These two objects are asleep. They’re not in use; they’re waiting to be used. You approach them, touch a button, stroke a switch, and they wake up.
The iPad bursts into life, its backlight on, the blinking “slide to unlock” label hinting at the direction of the motion it wants you to make. That rich, vibrant screen craves attention.
The Kindle blinks – as if it’s remembering where it was – and then displays a screen that’s usually composed of text. The content of the screen changes, but the quality of it doesn’t. There’s no sudden change in brightness or contrast, no backlight.
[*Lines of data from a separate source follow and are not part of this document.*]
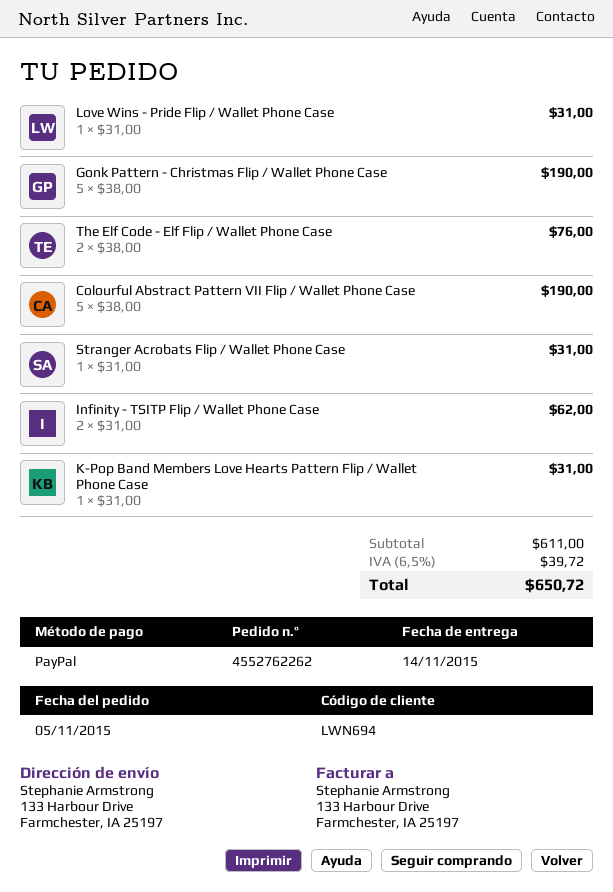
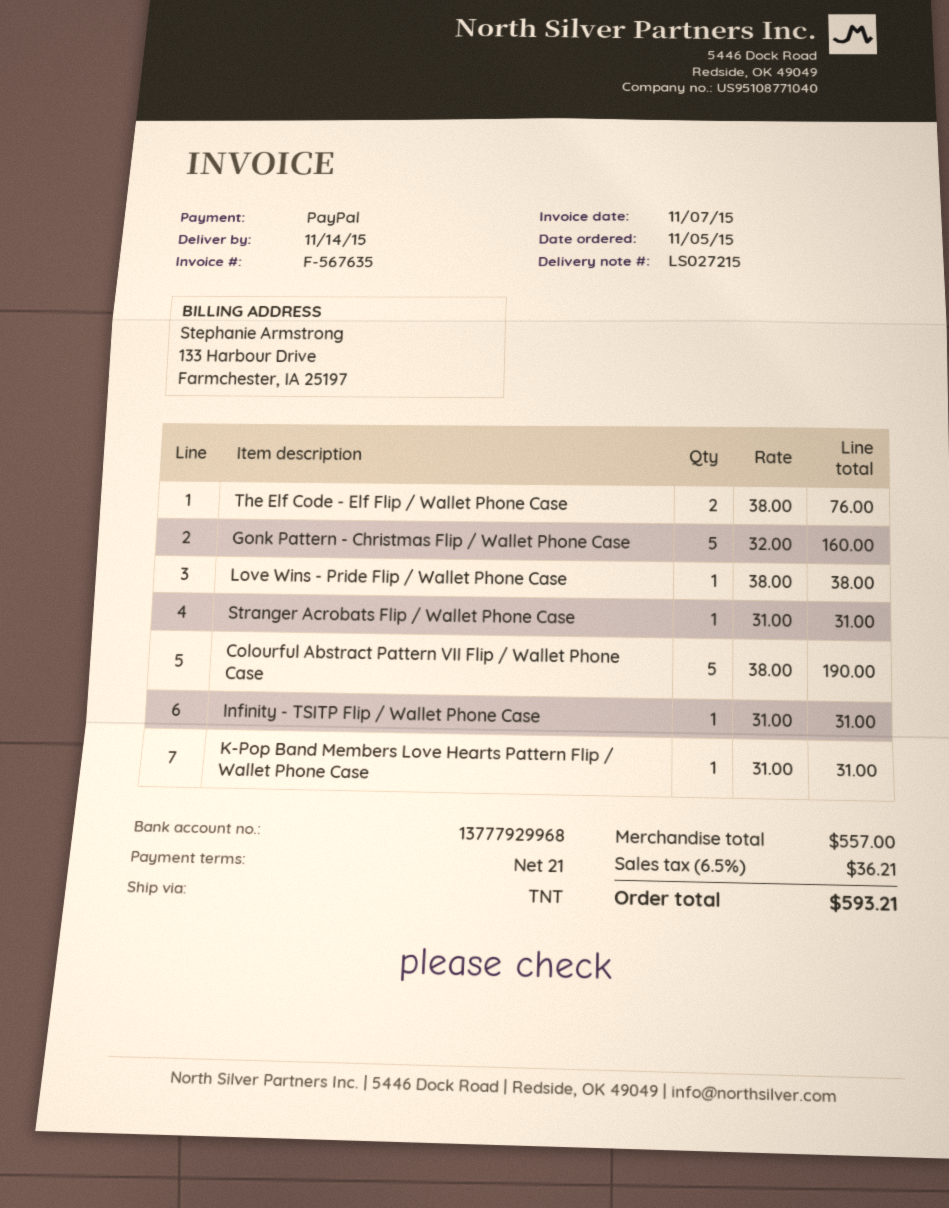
Love Wins - Pride Flip / Wallet Phone Case: 1 x 31.00 = 31.00 -> 1 x 38.00 = 38.00
Gonk Pattern - Christmas Flip / Wallet Phone Case: 5 x 38.00 = 190.00 -> 5 x 32.00 = 160.00
Infinity - TSITP Flip / Wallet Phone Case: 2 x 31.00 = 62.00 -> 1 x 31.00 = 31.00
subtotal: 611.00 -> 557.00
tax: 6.5% = 39.72 -> 6.5% = 36.21
total: 650.72 -> 593.21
If you hadn’t witnessed the change, you might not think there was anything to pay attention to there.
It’s glowing rectangles all the way down: those backlit screens that suck your attention. Matt J described it nicely a few years ago:
the iPhone is a beautiful, seductive but jealous mistress that craves your attention, and enslaves you to its jaw-dropping gorgeousness at the expense of the world around you.
When the iPad wakes up, everything else in the room disappears; your attention’s been stolen by that burst of light.
This metaphor has percolated right into mainstream understanding. Look at this Microsoft advert: they’re making a virtue of a phone that, ideally, you have to look at less.
But, of course, when you look at the phone, it lights up and steals your attention.
Attention-seeking is something we often do when we’re uncomfortable, though – when we need to remind the world we’re still there. And the strongest feeling I get from my recently-acquired Kindle is that it’s comfortable in the world.
That matte, paper-like e-ink screen feels familiar, calm – as opposed to the glowing screens of so many devices that have no natural equivalents. The iPad seems natural enough when it’s off – it has a pleasant glass and metal aesthetic. But hit that home button and that glow reveals its alien insides.
Perhaps the Kindle’s comfort is down to its single-use nature. After all, it knows it already has your attention – when you come to it, you pick it up with the act of reading already in mind.
That comfort is important to the Kindle’s intended purpose, though. As I wrote on Flickr:
“…this is a device that always seems content with itself. Just sitting there, not caring if you pick it up or not. Like a book.”
If this device is to replace, for many people, a book, it needs to manifest some of those qualities: safe, nonthreatening, no more distracting than a few hundred of pages of text intend to be. It needs a quiet confidence to make you trust it more.
I took this photograph the other weekend because, reading some short stories in a coffee shop, the reader looked perfectly at home with wood, and paper, and clocks, and illustration. To paraphrase Sesame Street: some of these things are like the others. It was strange to see an electronic device so at home in the physical realm (mainly thanks to that uncanny screen) – and yet the Kindle looks somehow out of place next to more “active” devices such as my laptop, phone, or TV.
That “quiet confidence” runs both ways, too: the Kindle’s sleeping state is practically identical to its “awake” state, and it’s equally comfortable in both. By contrast, I don’t think the iPad is comfortable when it’s asleep: it just turns its backlight off entirely. Nothing to see here, carry on.
If Mujicomp is all about devices we’re comfortable inviting into our homes, shouldn’t we be inviting in devices that will be comfortable in those environments? Not awkward, seeking attention through flashing lights or occasional, violent bursts into life, but well-appointed, content devices. Devices that are as happy “asleep” as “awake”, that don’t crave attention with bright screens, but earn it through modest usefulness, and good companionship. House-trained products.
The Kindle, much like a paperback book, is just as happy “asleep” as it is in use. It’s a reminder that the design of genuinely ubiquitous devices and products is not just about what they are like in use; it is also about what they are like when they are just present.